What you are asked to do: Scan the entries below for the word "Tree" and copy every line in which it occurs.

Extracted material:

- - -

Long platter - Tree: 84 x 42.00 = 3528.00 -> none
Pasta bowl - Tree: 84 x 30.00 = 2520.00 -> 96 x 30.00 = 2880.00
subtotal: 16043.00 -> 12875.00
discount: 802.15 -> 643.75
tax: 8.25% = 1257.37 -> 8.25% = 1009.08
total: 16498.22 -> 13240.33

- - -

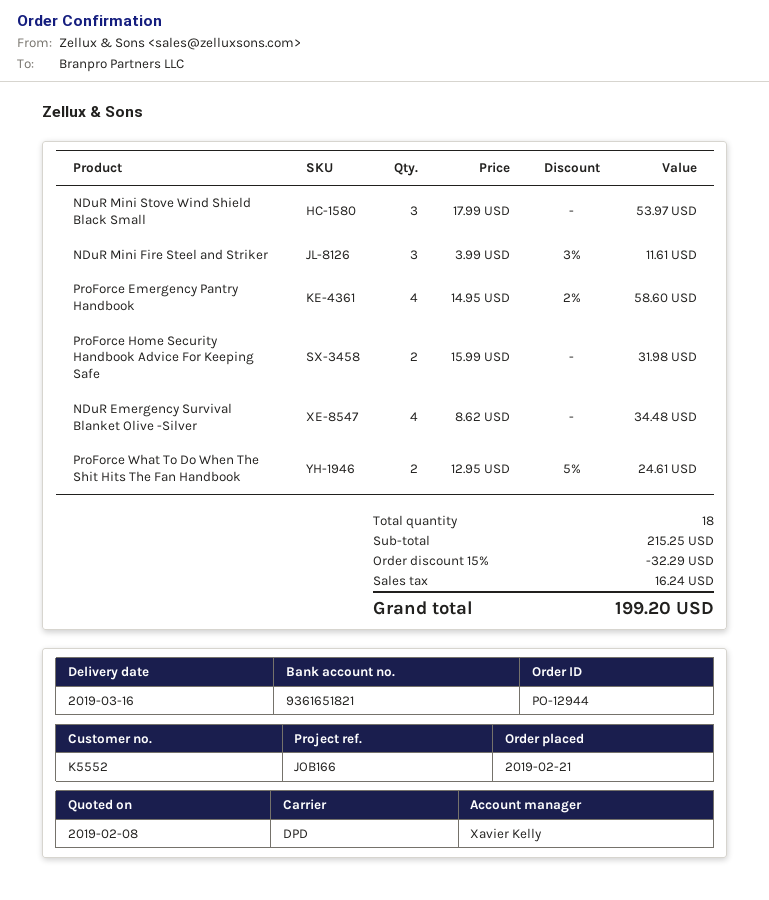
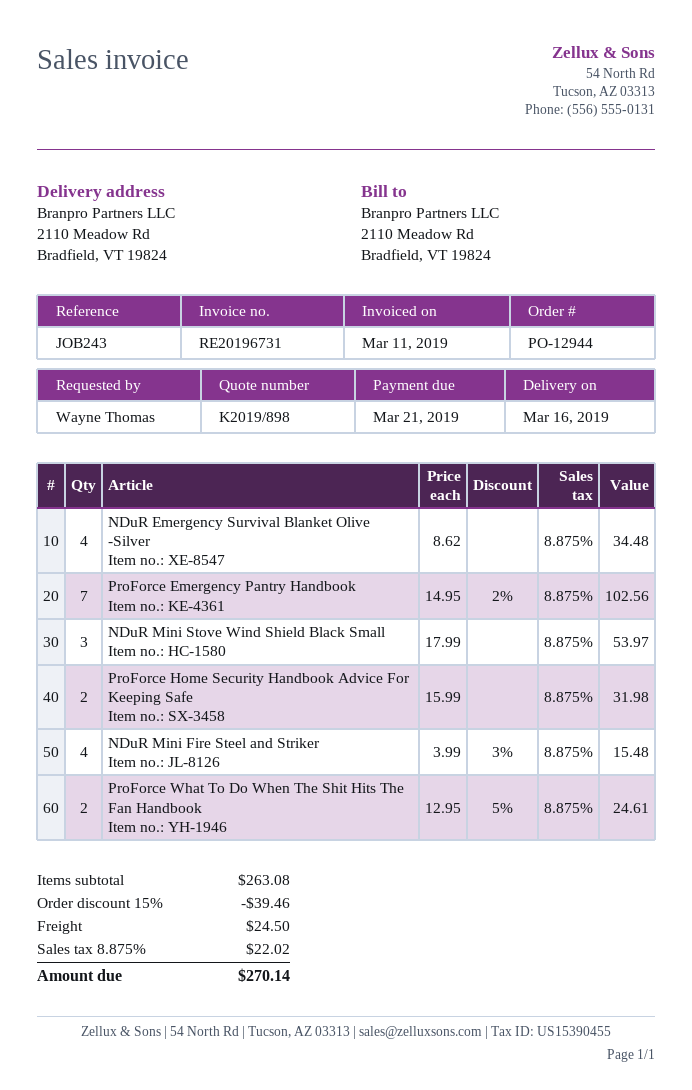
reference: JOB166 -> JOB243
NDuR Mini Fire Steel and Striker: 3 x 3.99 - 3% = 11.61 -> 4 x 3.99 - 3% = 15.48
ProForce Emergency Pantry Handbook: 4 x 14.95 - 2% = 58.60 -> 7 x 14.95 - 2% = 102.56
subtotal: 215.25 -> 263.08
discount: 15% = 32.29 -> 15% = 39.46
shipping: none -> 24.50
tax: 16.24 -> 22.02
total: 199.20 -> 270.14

- - -

Response:
Long platter - Tree: 84 x 42.00 = 3528.00 -> none
Pasta bowl - Tree: 84 x 30.00 = 2520.00 -> 96 x 30.00 = 2880.00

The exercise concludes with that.